Professor que estuda avanço da Covid-19: Porto Alegre ainda está no início da curva

Pesquisador da Ufrgs apontou que 2,1 mil pessoas deixaram de ser infectadas na Capital em razão do isolamento social

Por
Correio do Povo e Rádio Guaíba

Isolamento social contribuiu para segurar o avanço do novo coronavírus no RS

publicidade

O isolamento social em Porto Alegre evitou a internação por Covid-19 de 2,1 mil pessoas em Porto Alegre. O resultado foi alcançado em um estudo do professor Álvaro Ramos, do Departamento de Matemática Pura e Aplicada da Ufrgs. Ele, no entanto, salienta que não é possível aferir quando será o auge de casos da doença na Capital. 

As projeções, indicou, servem mais para as autoridades definirem medidas a serem adotadas, além de terem ideia sobre a urgência de estruturar o sistema de saúde. Porém, para ele, a cidade está no começo da subida curva: "A gente está em uma fase muito inicial da contaminação em Porto Alegre. Provavelmente, o auge vai demorar um tempo para vir. Pode ser um mês, três meses ou mais", disse, em entrevista à Rádio Guaíba.

Segundo Ramos, até 2 de abril, o número de casos em Porto Alegre poderia ter chegado a 48 mil, considerando dos assintomáticos aos muito graves.
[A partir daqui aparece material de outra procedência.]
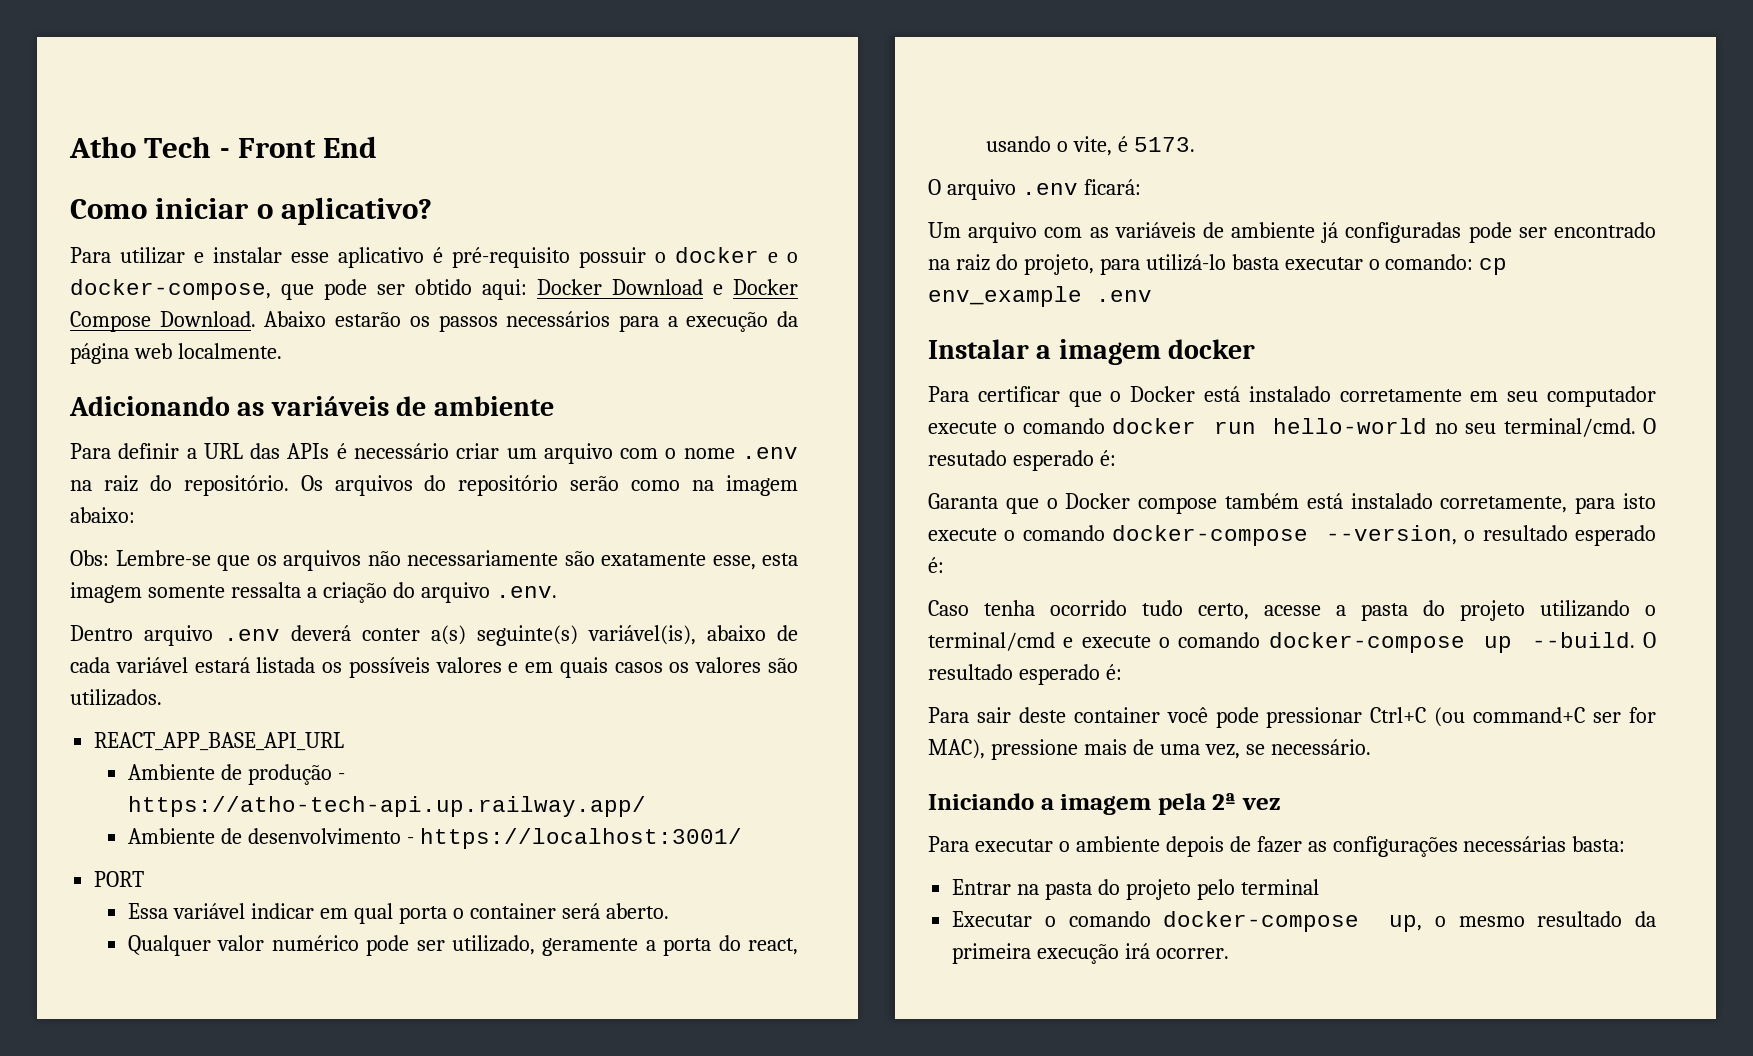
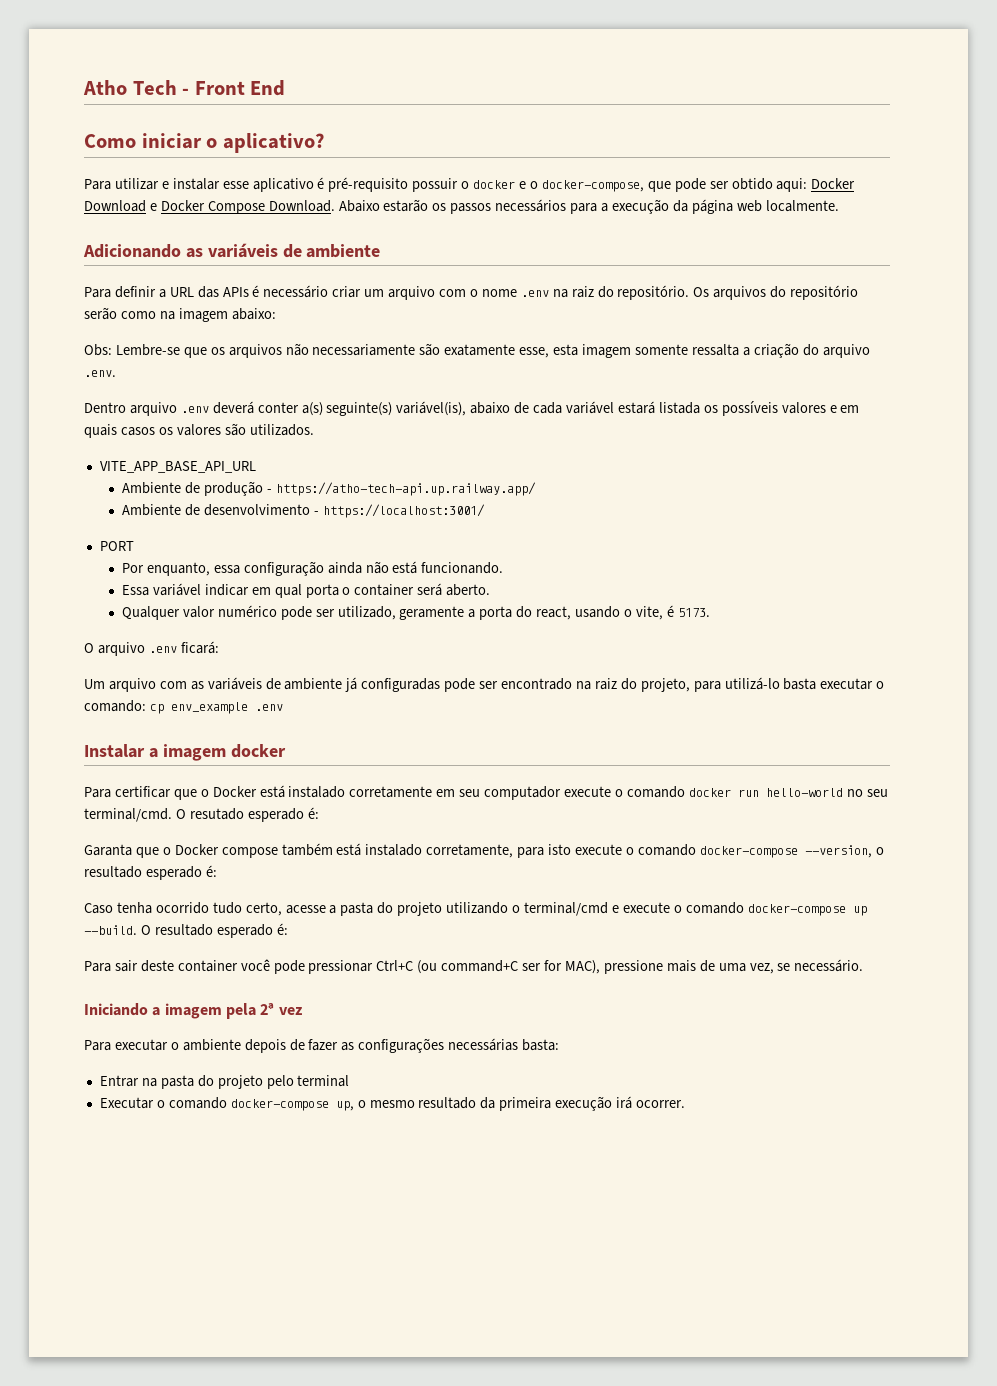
- REACT_APP_BASE_API_URL
+ VITE_APP_BASE_API_URL
+ Por enquanto, essa configuração ainda não está funcionando.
O número acabou contido pelas restrições de circulação, adotadas com maior afinco a partir de 16 de março — época em que o número de novos casos dobrava entre dois a três dias. 

Atualmente, de acordo com os dados da Secretaria Municipal da Saúde, a Capital tem 265 casos confirmados, e 35 desses pacientes estão na UTI. Para Ramos, o cálculo de projeção torna-se impossível em razão da imprevisibilidade do comportamento social. "Depende da parâmetros e dados. Esses dados e parâmetros vão se alterar com o tempo. A gente não consegue fazer uma previsão muito apurada para um período grande de tempo", explicou. 
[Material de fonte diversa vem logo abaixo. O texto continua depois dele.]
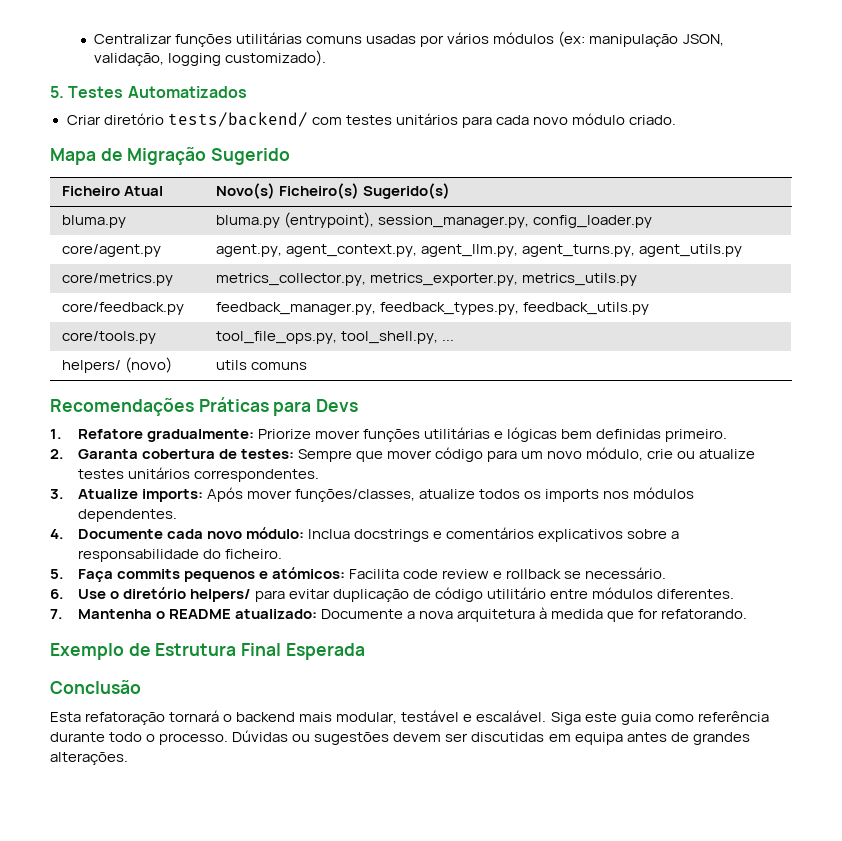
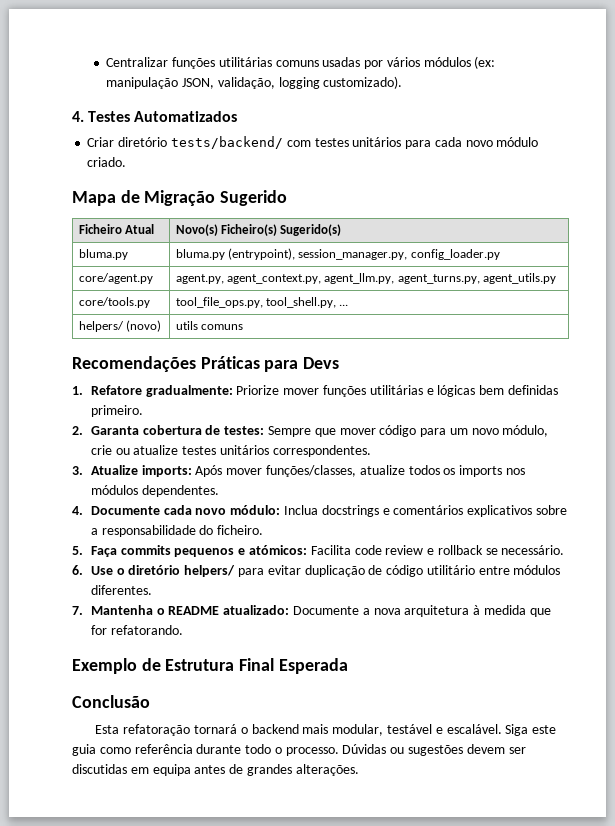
- 5. Testes Automatizados
+ 4. Testes Automatizados
- core/metrics.py | metrics_collector.py, metrics_exporter.py, metrics_utils.py
- core/feedback.py | feedback_manager.py, feedback_types.py, feedback_utils.py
"Quanto mais tarde chega o ápice da doença, mais baixo ele é"

Fato é que as medidas de isolamento contribuem, não apenas hoje, como no futuro. "Quanto mais tarde chega o ápice da doença, mais baixo ele é", afirmou. "Dá esse tempo para o sistema de saúde tratar as pessoas, não apenas com respeito, mas com o devido cuidado."